The stuff between the equal signs is predicate calculus, or mathematical logic, the easy stuff. It’s just shorthand, shorthand that I never used to get greasy with my notes. In college, I wanted to learn it, but the professor didn’t want to teach it. He spent half the semester reviewing propositional calculus, which was the last thing I needed.

Moving on.

01 Probability 02

What surprised me was “conditions or constraints.” That takes me back to formal requirements specification, in the mid to late 80’s, where they used an IF…Then… statements to prove the global context of what program proving could only prove locally. Requirements were questions. Or, Prolog assertions that proved themselves.

Constraints are the stuff we deal with in linear programming, so we get some simultaneous equations underpinning our probabilities.

01 The World

The red stuff is the particular outcome. Anything inside the box is the sum of all outcomes. Just take the space outside the distribution as zero, or ground.

Lately, I got caught on the issue of what is the difference between iteration and recursion. I Googled it. I read a lot of that. I’ve done both. I’ve done recursive Cobol, something my IT-based, aka data processing, professor didn’t like. No, it was structured coding all the way. Sorry, but I was way early with objects at that point. But, back to the difference, no none of it really stuck me as significant.

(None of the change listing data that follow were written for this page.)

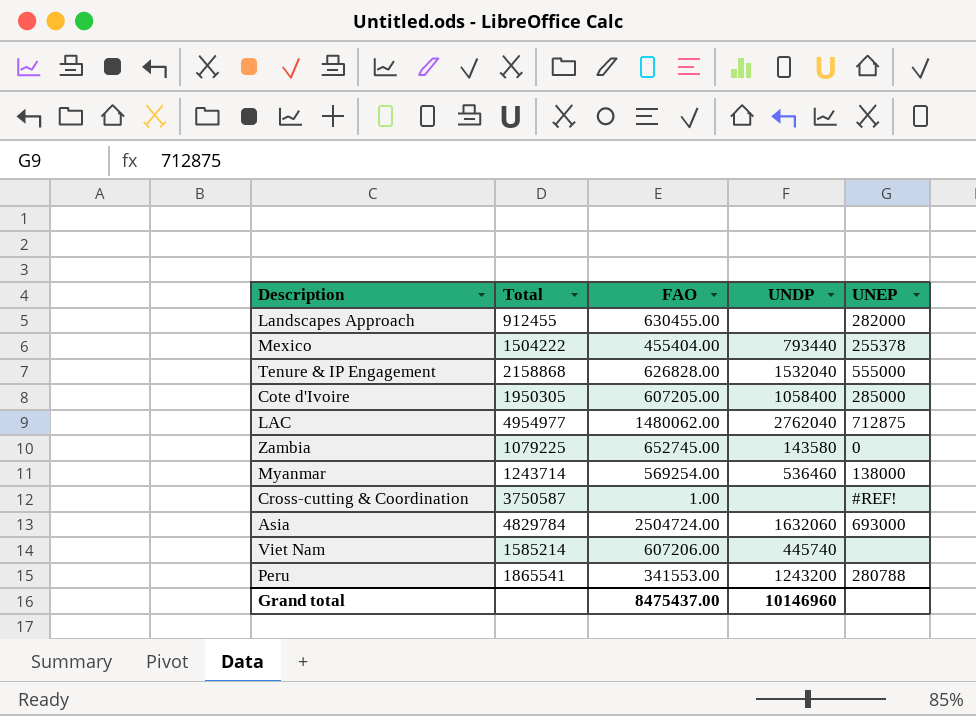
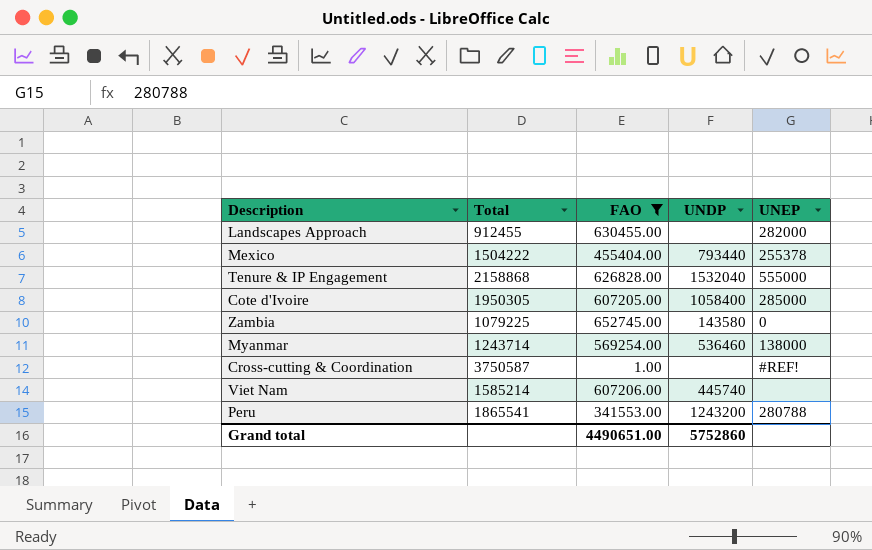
filter: none -> FAO <= 652745.00
Grand total | FAO: 8475437.00 -> 4490651.00
Grand total | UNDP: 10146960 -> 5752860

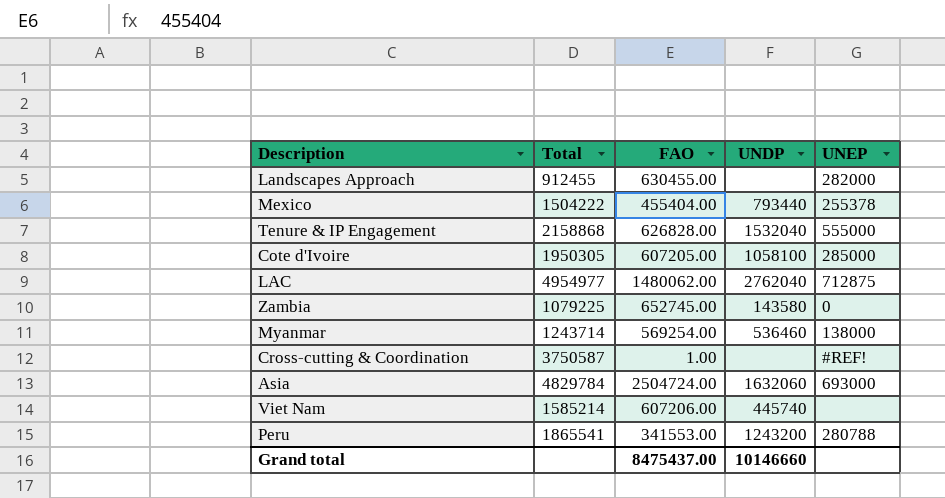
filter: FAO <= 652745.00 -> none
Cote d'Ivoire | UNDP: 1058400 -> 1058100
Grand total | FAO: 4490651.00 -> 8475437.00
Grand total | UNDP: 5752860 -> 10146660

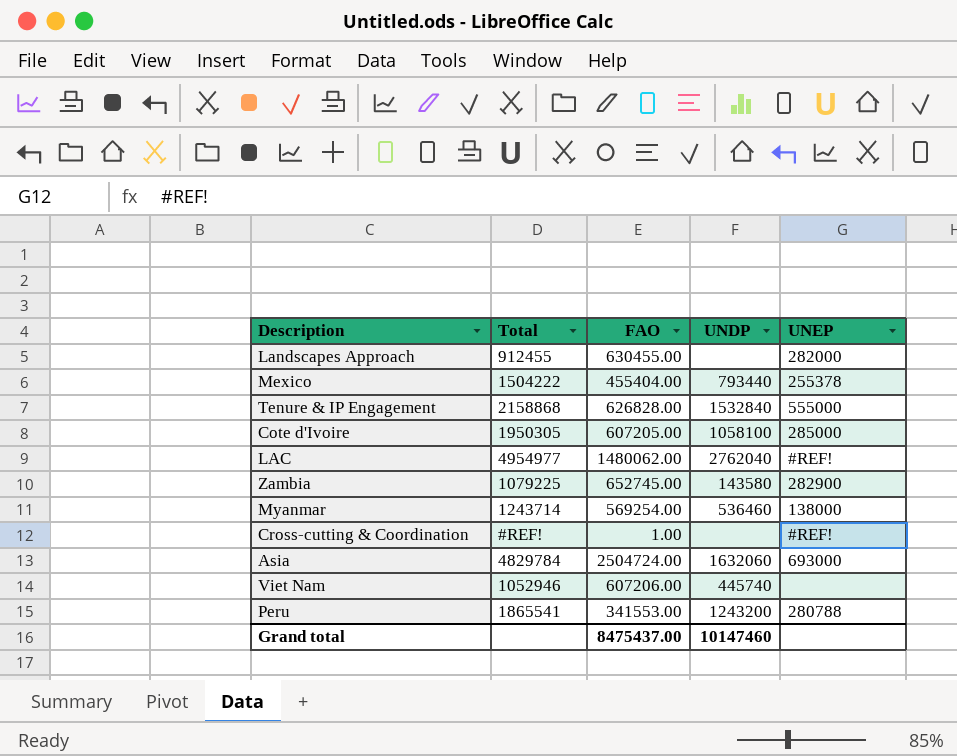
Tenure & IP Engagement | UNDP: 1532040 -> 1532840
LAC | UNEP: 712875 -> #REF!
Zambia | UNEP: 0 -> 282900
Cross-cutting & Coordination | Total: 3750587 -> #REF!
Viet Nam | Total: 1585214 -> 1052946
Grand total | UNDP: 10146660 -> 10147460

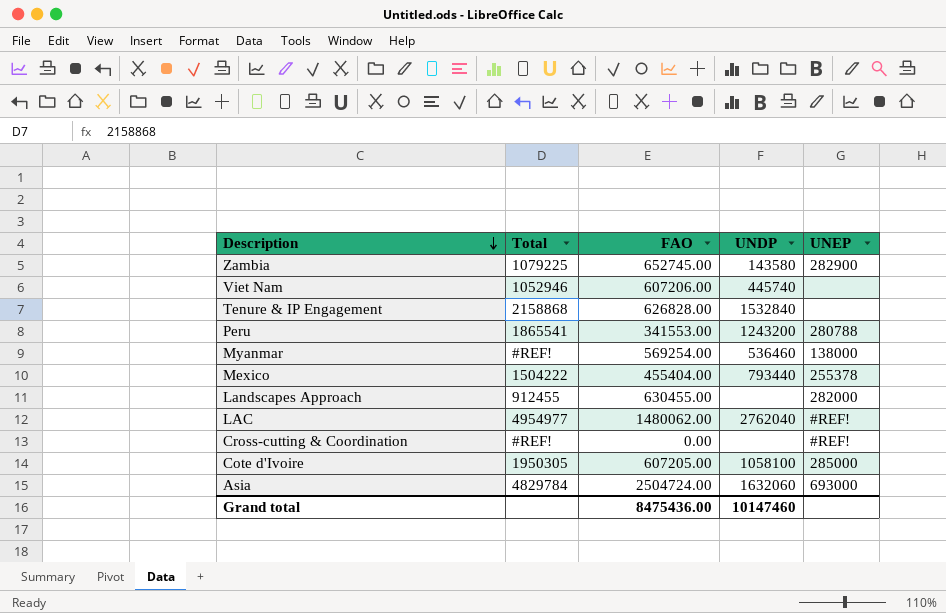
row order: none -> Description descending
Tenure & IP Engagement | UNEP: 555000 -> none
Myanmar | Total: 1243714 -> #REF!
Cross-cutting & Coordination | FAO: 1.00 -> 0.00
Grand total | FAO: 8475437.00 -> 8475436.00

What I really wanted was some explanation based on the Ito/Markov chain notions of memory. So I’ll try to explain it from that point of view. Lets start with iteration.


02 Iteration Iteration has some static or object variables where it saves the results of the latest iteration. I’m using an index and the typical for loop constructs. There are other ways to loop.

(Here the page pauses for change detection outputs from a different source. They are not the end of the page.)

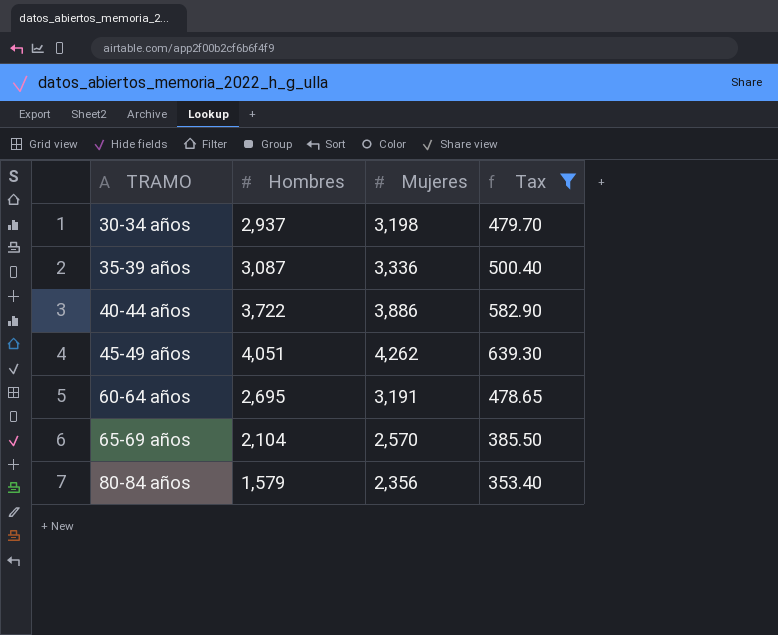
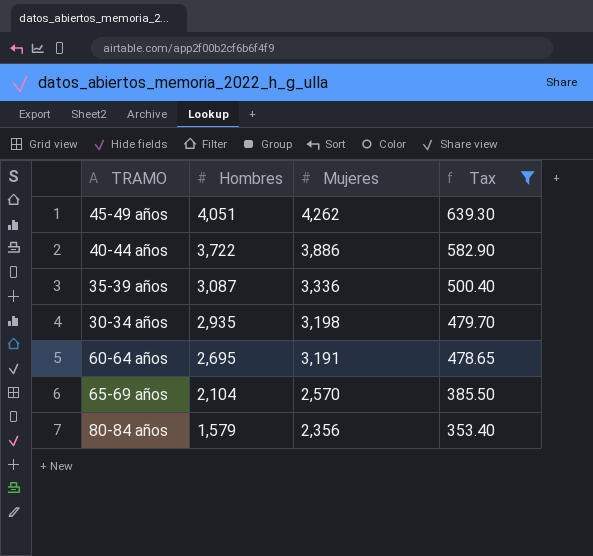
row order: TRAMO ascending -> Hombres descending
30-34 años | Hombres: 2,937 -> 2,935

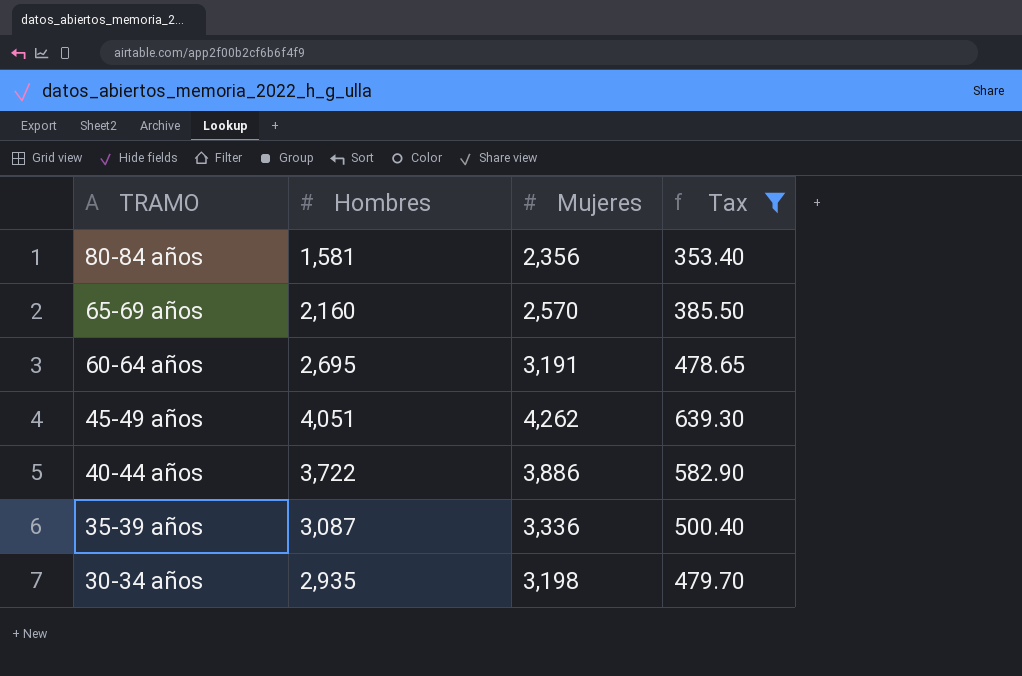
row order: Hombres descending -> TRAMO descending
80-84 años | Hombres: 1,579 -> 1,581
65-69 años | Hombres: 2,104 -> 2,160

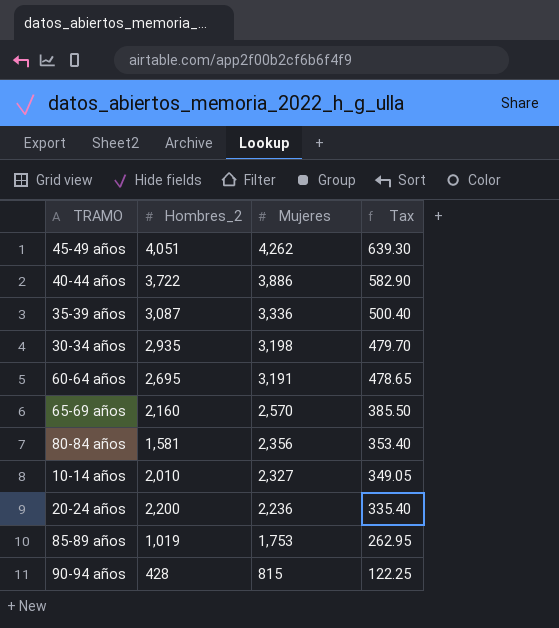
filter: Tax >= 353.40 -> none
row order: TRAMO descending -> Mujeres descending
column name: Hombres -> Hombres_2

That’s code, but more significantly, is the experiment that we are iterating. The conditions and context of the experiment tell us how much data has to be stored. In iterations, that data is stored, so that it can be shared by all the iterations. Recursion will put this data elsewhere. The iteration generates or eats a sequence of data points. You may want to process those data points, so you have to write them somewhere. The single memory will persist beyond the loop doing the iteration, but it will only show you the latest values.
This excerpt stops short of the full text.